## WORK REQUIRED
Pull out of the data below the stretch of lines bounded by the one containing "(187, 231) none -> (285, 505) //" and the one containing "[394,225,403,238] ] ->", both bounds included, unchanged.

## SUPPLIED DATA
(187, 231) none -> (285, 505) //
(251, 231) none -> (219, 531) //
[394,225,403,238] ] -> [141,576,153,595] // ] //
---
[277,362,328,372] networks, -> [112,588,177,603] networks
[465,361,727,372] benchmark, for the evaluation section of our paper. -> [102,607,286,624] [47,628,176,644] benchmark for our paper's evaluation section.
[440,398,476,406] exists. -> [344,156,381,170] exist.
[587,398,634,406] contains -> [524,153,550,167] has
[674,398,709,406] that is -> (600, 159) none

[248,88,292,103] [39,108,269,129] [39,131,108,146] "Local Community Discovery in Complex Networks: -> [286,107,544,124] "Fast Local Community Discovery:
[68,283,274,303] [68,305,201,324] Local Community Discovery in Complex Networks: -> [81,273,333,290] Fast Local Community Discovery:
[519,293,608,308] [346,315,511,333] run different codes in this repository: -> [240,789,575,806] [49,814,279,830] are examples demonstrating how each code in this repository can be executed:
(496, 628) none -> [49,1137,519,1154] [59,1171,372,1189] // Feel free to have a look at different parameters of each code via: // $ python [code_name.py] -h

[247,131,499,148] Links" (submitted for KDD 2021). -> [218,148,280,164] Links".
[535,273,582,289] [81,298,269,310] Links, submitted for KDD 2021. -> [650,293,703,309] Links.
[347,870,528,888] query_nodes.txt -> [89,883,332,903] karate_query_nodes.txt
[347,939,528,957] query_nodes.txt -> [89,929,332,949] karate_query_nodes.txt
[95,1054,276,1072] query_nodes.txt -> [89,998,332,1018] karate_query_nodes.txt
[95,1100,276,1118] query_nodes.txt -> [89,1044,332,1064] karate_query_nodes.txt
==
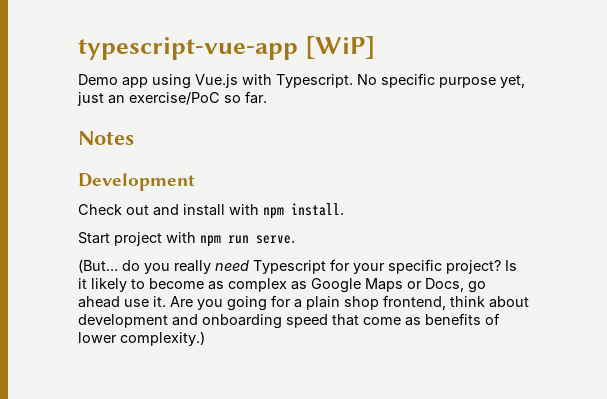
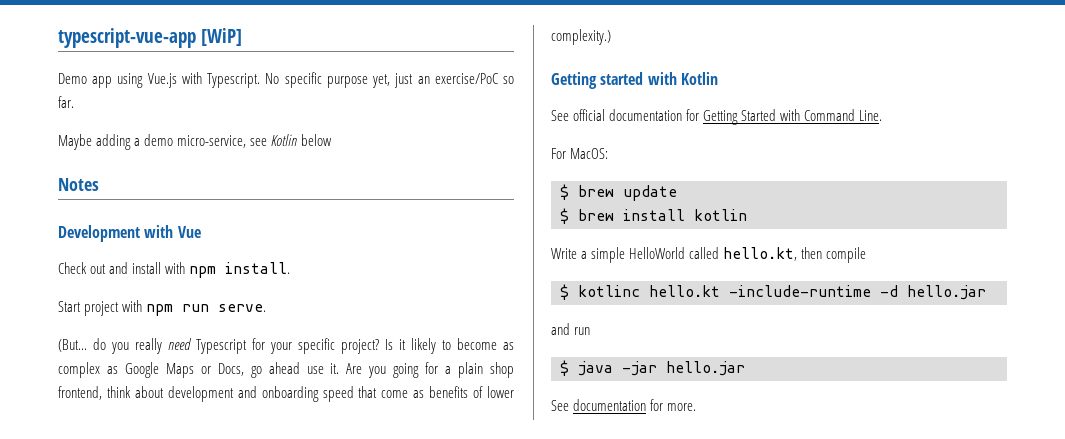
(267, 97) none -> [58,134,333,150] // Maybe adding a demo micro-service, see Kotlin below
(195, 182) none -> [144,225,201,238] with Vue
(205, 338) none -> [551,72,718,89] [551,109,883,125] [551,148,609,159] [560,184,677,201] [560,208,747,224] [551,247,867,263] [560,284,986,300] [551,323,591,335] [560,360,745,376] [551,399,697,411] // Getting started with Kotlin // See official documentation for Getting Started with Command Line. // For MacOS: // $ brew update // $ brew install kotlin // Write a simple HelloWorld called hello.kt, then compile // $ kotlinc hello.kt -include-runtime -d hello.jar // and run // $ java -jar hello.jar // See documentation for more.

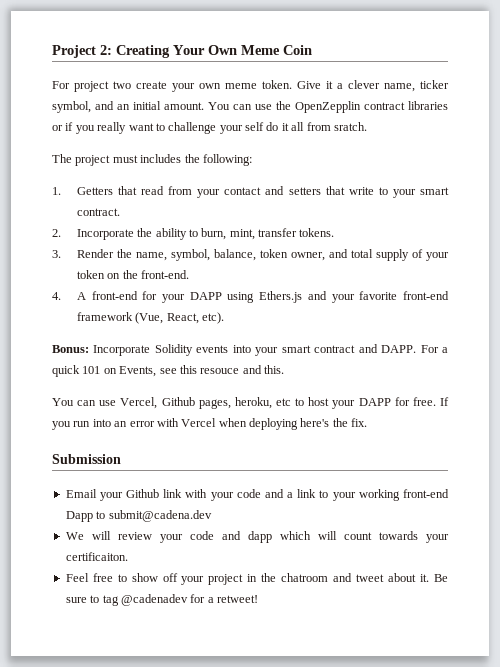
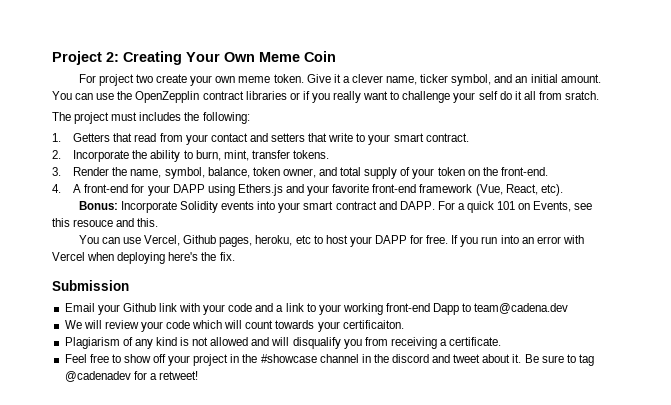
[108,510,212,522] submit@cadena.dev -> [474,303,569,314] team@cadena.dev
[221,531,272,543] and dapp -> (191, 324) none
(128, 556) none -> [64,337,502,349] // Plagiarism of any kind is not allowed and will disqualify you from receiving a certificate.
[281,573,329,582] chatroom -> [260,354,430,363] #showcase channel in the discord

## ANSWER TO THIS PROBLEM
(187, 231) none -> (285, 505) //
(251, 231) none -> (219, 531) //
[394,225,403,238] ] -> [141,576,153,595] // ] //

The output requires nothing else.